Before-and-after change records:
§
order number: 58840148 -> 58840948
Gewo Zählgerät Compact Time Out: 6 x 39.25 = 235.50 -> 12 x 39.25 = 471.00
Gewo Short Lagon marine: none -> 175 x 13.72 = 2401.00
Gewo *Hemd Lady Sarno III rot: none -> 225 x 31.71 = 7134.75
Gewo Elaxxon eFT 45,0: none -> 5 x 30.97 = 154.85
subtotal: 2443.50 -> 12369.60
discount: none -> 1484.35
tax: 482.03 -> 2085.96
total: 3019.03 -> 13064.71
§
*WHAT YOU HAVE TO DO*
The line containing "subtotal: 2443.50 -> 12369.60" and all lines after it, through the last line of the data, should be retyped exactly.

*THE COMPLETED TASK*
subtotal: 2443.50 -> 12369.60
discount: none -> 1484.35
tax: 482.03 -> 2085.96
total: 3019.03 -> 13064.71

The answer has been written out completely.